Начальник управления дал согласие на арест Павлова и отпустил майора.

В тот же день Павлова вновь доставили в кабинет следователя. Сейчас он казался куда более спокойным. «Но когда Павлов усаживался за свой столик, было заметно, как по-прежнему дрожат его руки, как напряженно он пытается это свое «спокойствие» сохранить. Перехватив взгляд майора, Павлов убрал руки со стола и сцепил их, опустив на колени. Настороженный, он ждал первого вопроса Седова. О чем спросит, о чем дальше пойдет разговор? А следователь начал с того, что предъявил Павлову постановление об аресте, только что санкционированное прокурором. Вчера Павлов был «задержанным по подозрению», сегодня ему объявили об аресте. Он ожидал этого известия, но скрыть своей подавленности, даже испуга, не мог.
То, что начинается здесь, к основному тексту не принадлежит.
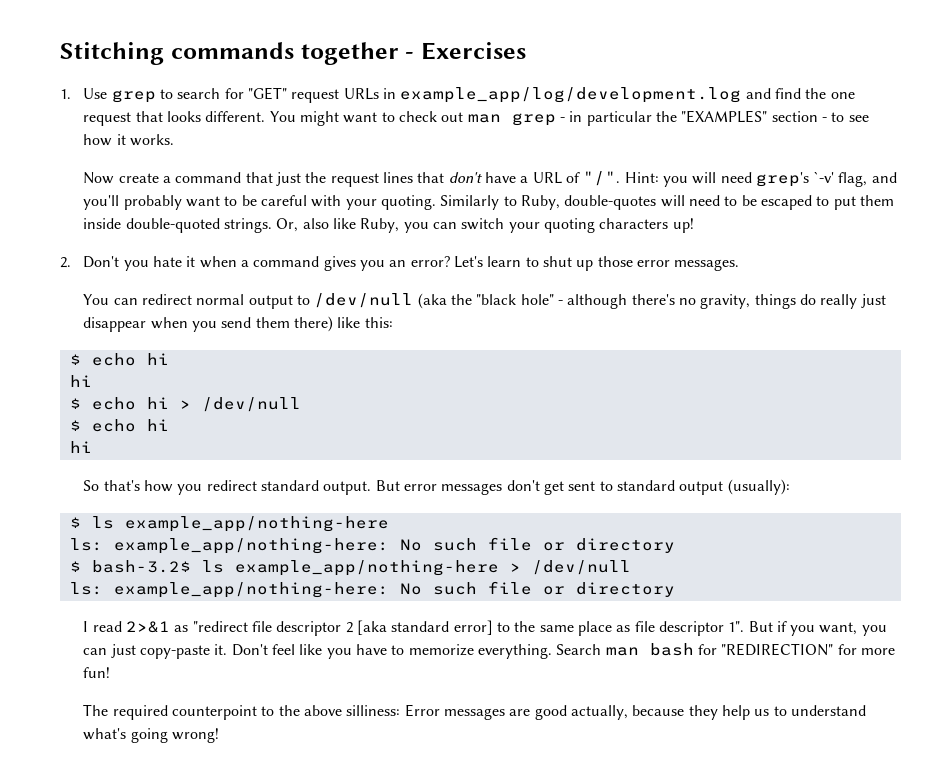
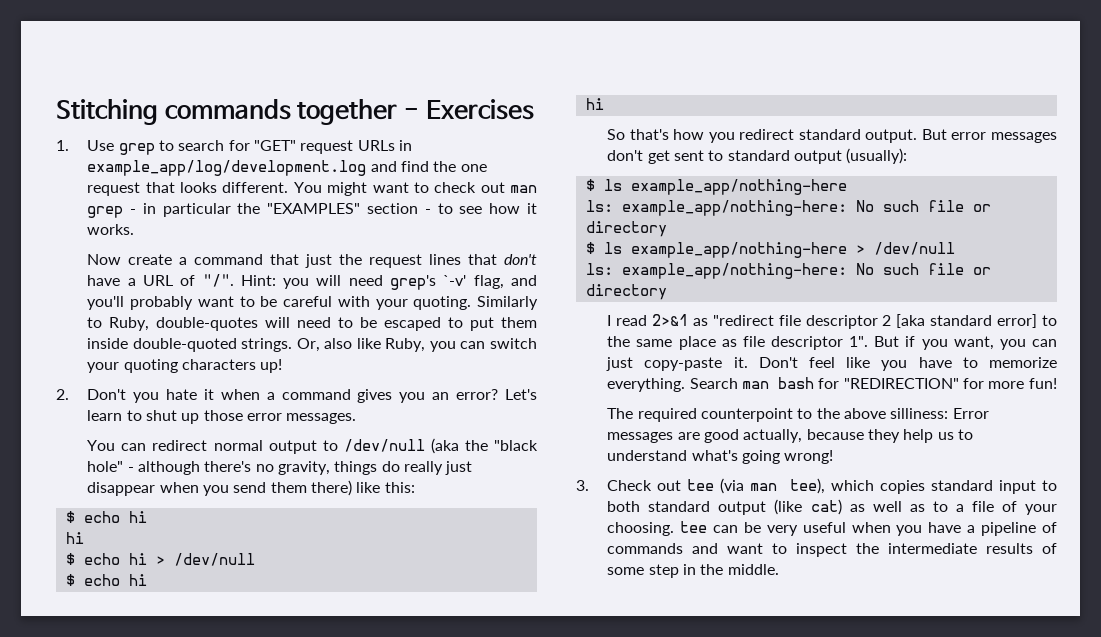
[91,560,191,573] bash-3.2$ -> (595, 248) none
(220, 735) none -> [576,478,1057,494] [607,499,1057,515] [607,521,1057,536] [607,543,1057,557] [607,564,779,578] // 3. Check out tee (via man tee), which copies standard input to both standard output (like cat) as well as to a file of your choosing. tee can be very useful when you have a pipeline of commands and want to inspect the intermediate results of some step in the middle.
Следователю дважды пришлось обратиться к оцепеневшему Павлову, прежде чем до того дошел смысл вопроса:

— Не кажутся ли вам, Юрий Васильевич, несостоятельными и далеко не полными ваши вчерашние показания?

— Нет, не кажутся…

— Вы по-прежнему утверждаете, что встреча с незнакомцем в Гамбурге была единственной?

— Да…

— Никаких инструкций, указаний от него не получали?

— Нет…

— И сейчас не знаете, какой «фирме» вы посодействовали?

— Нет, не знаю…

— Вы не производите впечатления легкомысленного человека, Павлов. И вдруг закладываете контейнер с секретными документами и даже не знаете, для кого они предназначены. Неправдоподобно все это. Хотите знать, кому, какой фирме вы оказали услугу? Вот прочтите. — Следователь развернул газету, лежавшую у него на столе, что-то подчеркнул в ней и протянул Павлову.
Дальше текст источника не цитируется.